From nobody@FreeBSD.org  Tue Jan 15 03:20:39 2008
Return-Path: <nobody@FreeBSD.org>
Received: from mx1.freebsd.org (mx1.freebsd.org [IPv6:2001:4f8:fff6::34])
	by hub.freebsd.org (Postfix) with ESMTP id B0D6816A417
	for <freebsd-gnats-submit@FreeBSD.org>; Tue, 15 Jan 2008 03:20:39 +0000 (UTC)
	(envelope-from nobody@FreeBSD.org)
Received: from www.freebsd.org (www.freebsd.org [IPv6:2001:4f8:fff6::21])
	by mx1.freebsd.org (Postfix) with ESMTP id A2D8013C457
	for <freebsd-gnats-submit@FreeBSD.org>; Tue, 15 Jan 2008 03:20:39 +0000 (UTC)
	(envelope-from nobody@FreeBSD.org)
Received: from www.freebsd.org (localhost [127.0.0.1])
	by www.freebsd.org (8.14.2/8.14.2) with ESMTP id m0F3JN2i049575
	for <freebsd-gnats-submit@FreeBSD.org>; Tue, 15 Jan 2008 03:19:23 GMT
	(envelope-from nobody@www.freebsd.org)
Received: (from nobody@localhost)
	by www.freebsd.org (8.14.2/8.14.1/Submit) id m0F3JNxf049573;
	Tue, 15 Jan 2008 03:19:23 GMT
	(envelope-from nobody)
Message-Id: <200801150319.m0F3JNxf049573@www.freebsd.org>
Date: Tue, 15 Jan 2008 03:19:23 GMT
From: Leo Bicknell <bicknell@ufp.org>
To: freebsd-gnats-submit@FreeBSD.org
Subject: apic_hpet0 probe causes divide by zero kernel panic
X-Send-Pr-Version: www-3.1
X-GNATS-Notify:

>Number:         119675
>Category:       kern
>Synopsis:       [acpi] apic_hpet0 probe causes divide by zero kernel panic
>Confidential:   no
>Severity:       serious
>Priority:       medium
>Responsible:    jhb
>State:          closed
>Quarter:        
>Keywords:       
>Date-Required:  
>Class:          sw-bug
>Submitter-Id:   current-users
>Arrival-Date:   Tue Jan 15 03:30:02 UTC 2008
>Closed-Date:    Thu Mar 13 16:23:46 UTC 2008
>Last-Modified:  Thu Mar 13 16:23:46 UTC 2008
>Originator:     Leo Bicknell
>Release:        7.0-RC1
>Organization:
>Environment:
Reproduce with 7.0-RC1 i386 or amd64 install disks.
>Description:
When probing apic_hpet0 the kernel divides by zero and panics, preventing
boot.  Disabling ACPI disables the probe, and hence is a work around, but
also means other features (e.g. the second core) are disabled.
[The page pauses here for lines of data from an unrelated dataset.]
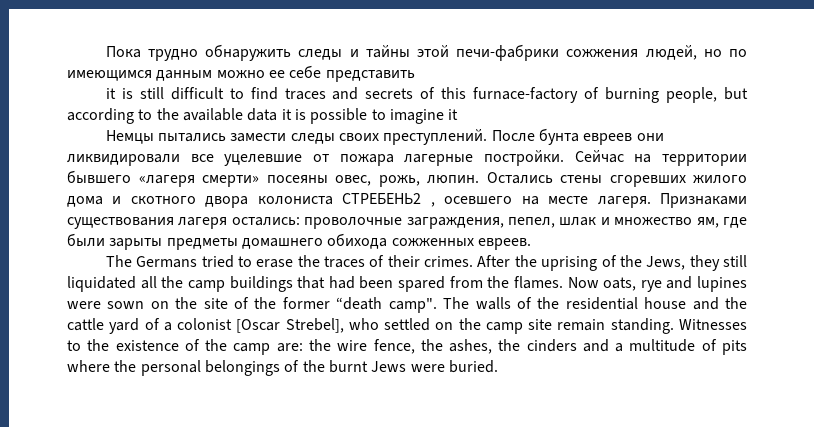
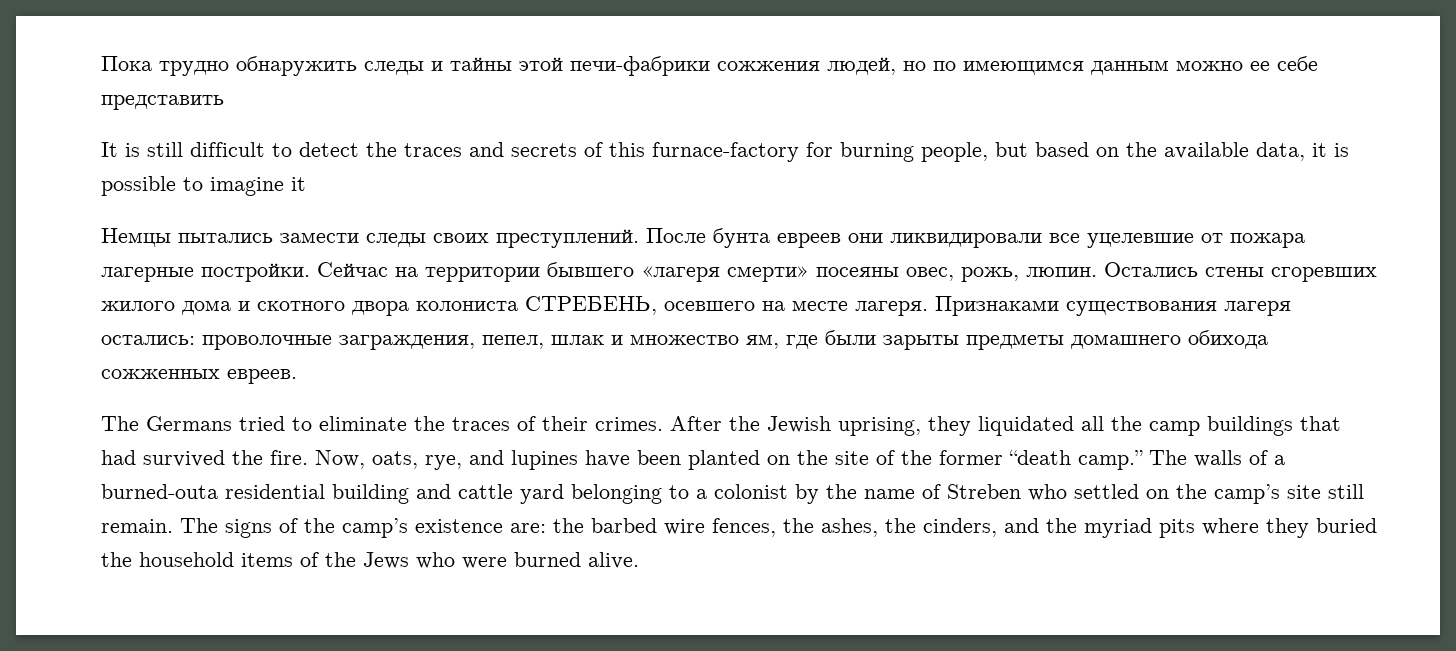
- it is still difficult to find traces and secrets of this furnace-factory of burning people, but according to the available data it is possible to imagine it
+ It is still difficult to detect the traces and secrets of this furnace-factory for burning people, but based on the available data, it is possible to imagine it
- Остались стены сгоревших жилого дома и скотного двора колониста СТРЕБЕНЬ2 , осевшего на месте лагеря.
+ Остались стены сгоревших жилого дома и скотного двора колониста СТРЕБЕНЬ, осевшего на месте лагеря.
- The Germans tried to erase the traces of their crimes.
+ The Germans tried to eliminate the traces of their crimes.
- After the uprising of the Jews, they still liquidated all the camp buildings that had been spared from the flames. Now oats, rye and lupines were sown on the site of the former “death camp".
+ After the Jewish uprising, they liquidated all the camp buildings that had survived the fire. Now, oats, rye, and lupines have been planted on the site of the former “death camp.”
- The walls of the residential house and the cattle yard of a colonist [Oscar Strebel], who settled on the camp site remain standing. Witnesses to the existence of the camp are: the wire fence, the ashes, the cinders and a multitude of pits where the personal belongings of the burnt Jews were buried.
+ The walls of a burned-outa residential building and cattle yard belonging to a colonist by the name of Streben who settled on the camp’s site still remain. The signs of the camp’s existence are: the barbed wire fences, the ashes, the cinders, and the myriad pits where they buried the household items of the Jews who were burned alive.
I noticed this was documented in
http://unix.derkeiler.com/Mailing-Lists/FreeBSD/stable/2007-05/msg00704.html
(regarding a 6.x version) and not solved.  The code of interest is in
/usr/src/sys/dev/apica/acpi_hpet.c:

	/* Read basic statistics about the timer. */
	val = bus_read_4(sc->mem_res, HPET_OFFSET_PERIOD);
	freq = (1000000000000000LL + val / 2) / val;
	if (bootverbose) {
		val = bus_read_4(sc->mem_res, HPET_OFFSET_INFO);
		device_printf(dev,
		    "vend: 0x%x rev: 0x%x num: %d hz: %jd opts:%s%s\n",
		    val >> 16, val & 0xff, (val >> 18) & 0xf, freq,
		    ((val >> 15) & 1) ? " leg_route" : "",
		    ((val >> 13) & 1) ? " count_size" : "");
	}

On this particular machine (Gigabyte GA-54SLI-S4 Motherboard w/Athlon
64 x2 4200) val = 0, so the second line causes a divide by zero error.

On this machine in the motherboard BIOS I can set the "high precision
timer" to enabled or disabled, 32 bit or 64 bit mode.  I have tried all
4 combinations, all produce the same result.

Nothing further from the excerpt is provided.